As usual I have difficulty with examples so I'm going to use vocabulary instead of grammar. Can you translate one hundred into a language which has numbers no higher than two? (1, 2, many.) Yes. It's merely a huge pain in the ass. It's two and two and two and two and two .... and two. Fifty times, specifically. Bad grammar bloats the language the same way. (P.S. Untranslateable is a meme. Maybe it happens in creoles, and then only sometimes.)
Of course, bad grammar is fine if you're stupid and would never need a number as high as 100. If you're innumerate, this simply isn't a problem. Simple minds can rely on context because they never leave their home village and their context never varies. Reminder: average IQ 1800 was 115, and in Socratic Athens, 125. It is not surprising that 100 IQ grammar is shitty grammar.

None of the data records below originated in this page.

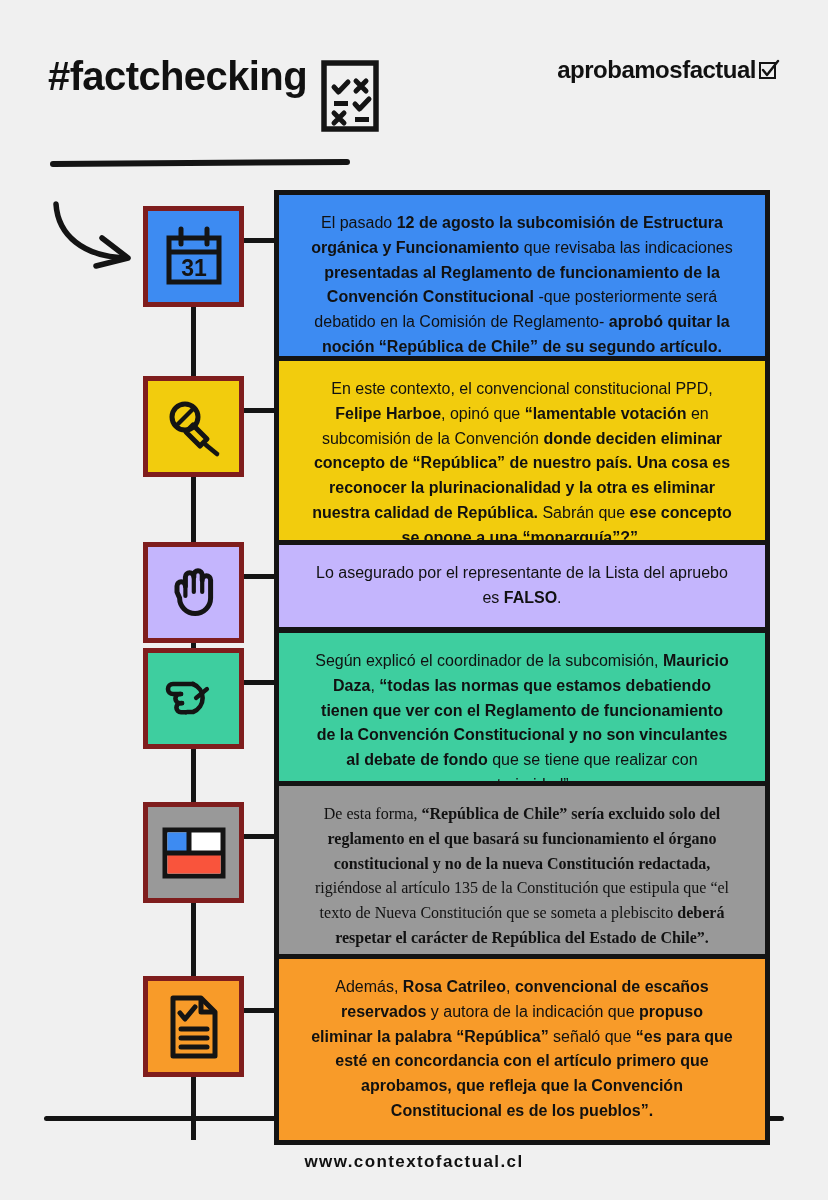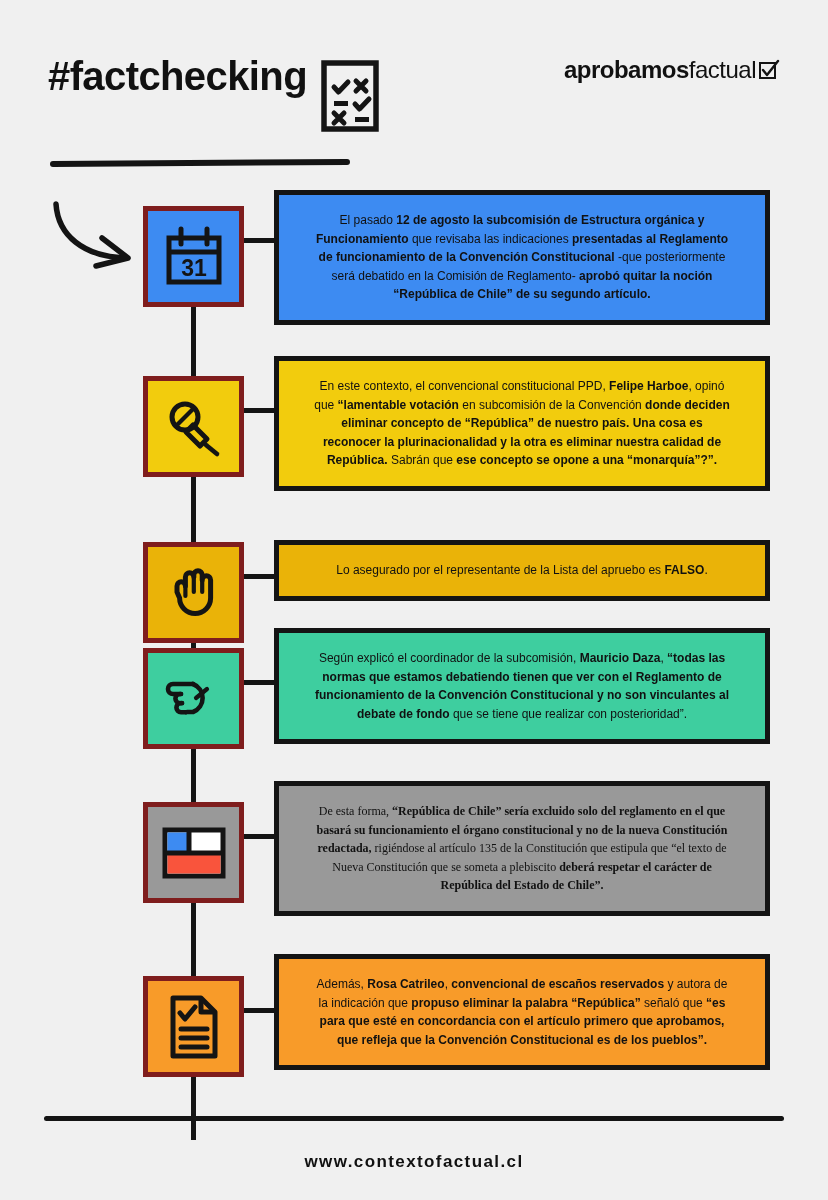--- a/index.html
+++ b/index.html
@@ -73,7 +73,7 @@
     color: #111111;
   }
   .logo .b { font-weight: 700; }
-  .logo .r { font-weight: 400; }
+  .logo .r { font-weight: 700; }
   .logo-check { margin-left: 2px; display: flex; align-items: center; }
 
   

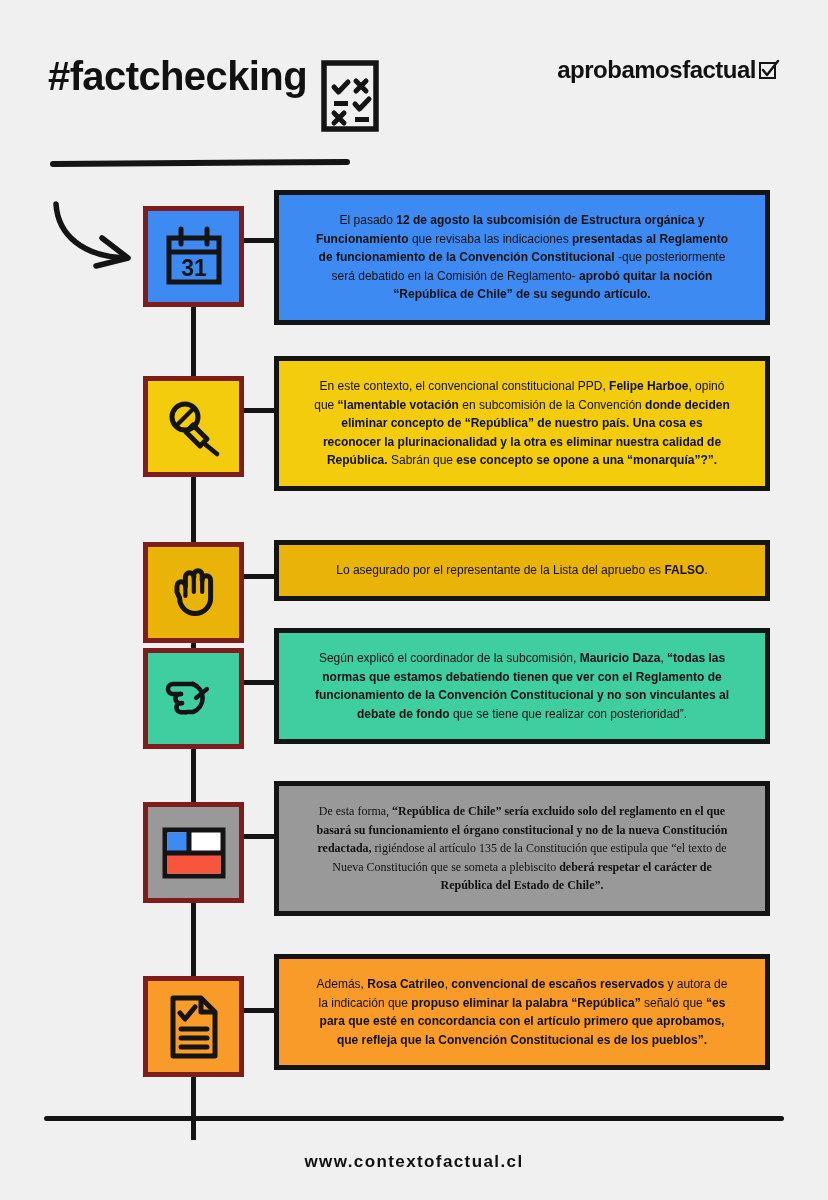--- a/index.html
+++ b/index.html
@@ -130,7 +130,7 @@
     border: 5px solid #141414;
     padding: 16px 32px;
     text-align: center;
-    font-size: 12px;
+    font-size: 16px;
     line-height: 1.55;
     color: #111111;
     z-index: 3;

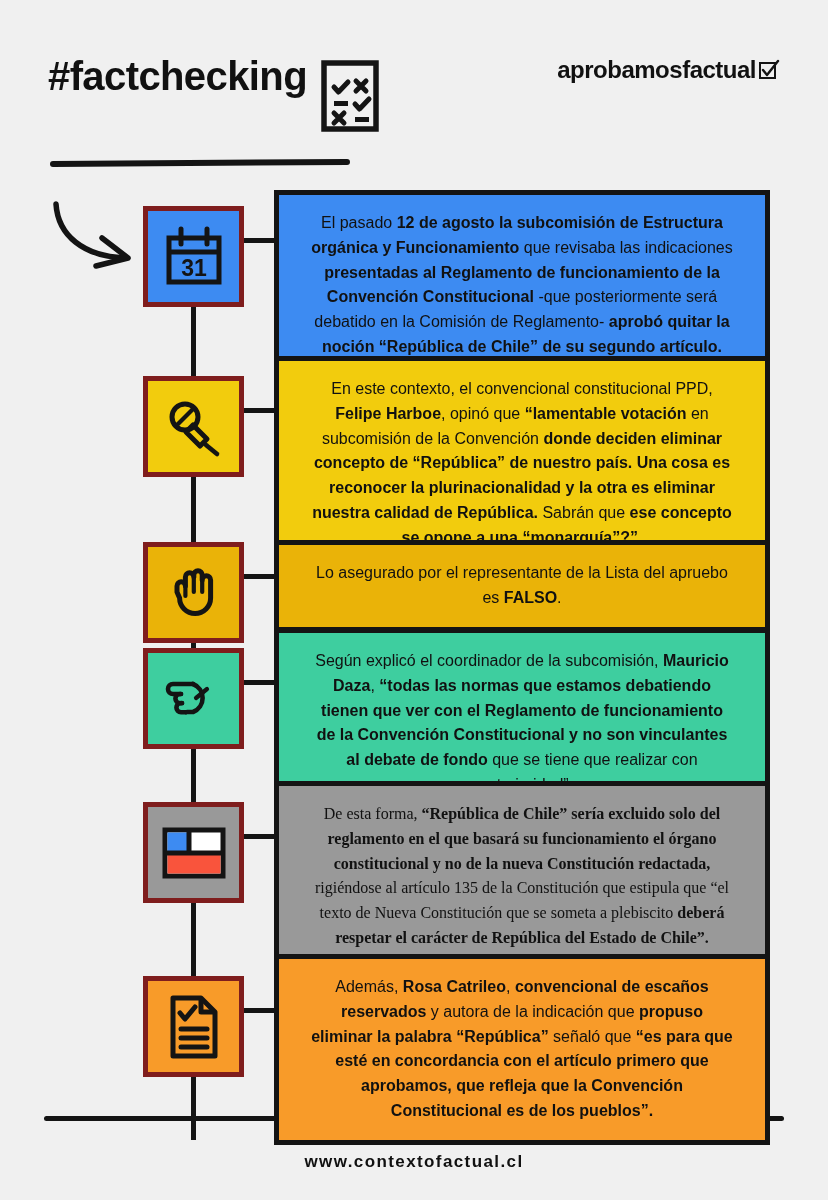--- a/index.html
+++ b/index.html
@@ -141,7 +141,7 @@
   
   .c-blue   { background: #3d8bf2; }
   .c-yellow { background: #f2cc0d; }
-  .c-red    { background: #eab308; }
+  .c-red    { background: #c4b5fd; }
   .c-green  { background: #3ece9f; }
   .c-gray   { background: #999999; font-family: Liberation Serif, serif; }
   .c-orange { background: #f89b29; }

Given an existing grammar, there is a Platonic ideal of that grammar, which is good grammar. Getting arbitrarily close to that grammar is not even impractical. (Idiots aside. It's fine to exclude folk who are too short for this ride.)
You can always compared Italian to Latin and notice that Italian has no advantages over Latin. It's simply worse - unless you think 'less taxing on morons' counts as an advantage. Italian is dumb-Latin. Ye olde scholars said languages 'corrupt' over time because that's the correct word to use for the evolutionary change. (They weren't politicized yet.)
Why does it matter that they use everyday when they mean every day? It means you can't easily distinguish between an everyday drink and an every day drink. Bullet coffee can't be called everyday even if you drink it every day. "You can tell from context," which means the opposite context is removed from consideration, and you have to add in a bunch of clauses if you want it back. Bad. Weak.
"We don't particularly need a word that means killing every 1 in 10." Unless you want to read the classics without confusing yourself. Or want to know what words mean so you can construct new ones. "Decimal sounds so violent, lol." If you want to say they were ravaged, shredded, or annihilated, try using words like [ravage] or [annihilated]. Or, kindly seek Canadian Healthcare. You owe it to yourself.
P.P.S. Efficiency is a sin. What 'we' [need] is an intricate and gloriously detailed language, which means having lots and lots of words we don't [need].
Though admittedly less Latin bureaucratese. It's called a bang, not an exclamation point. "Why use one syllable when five will do, lol." Don't be gross.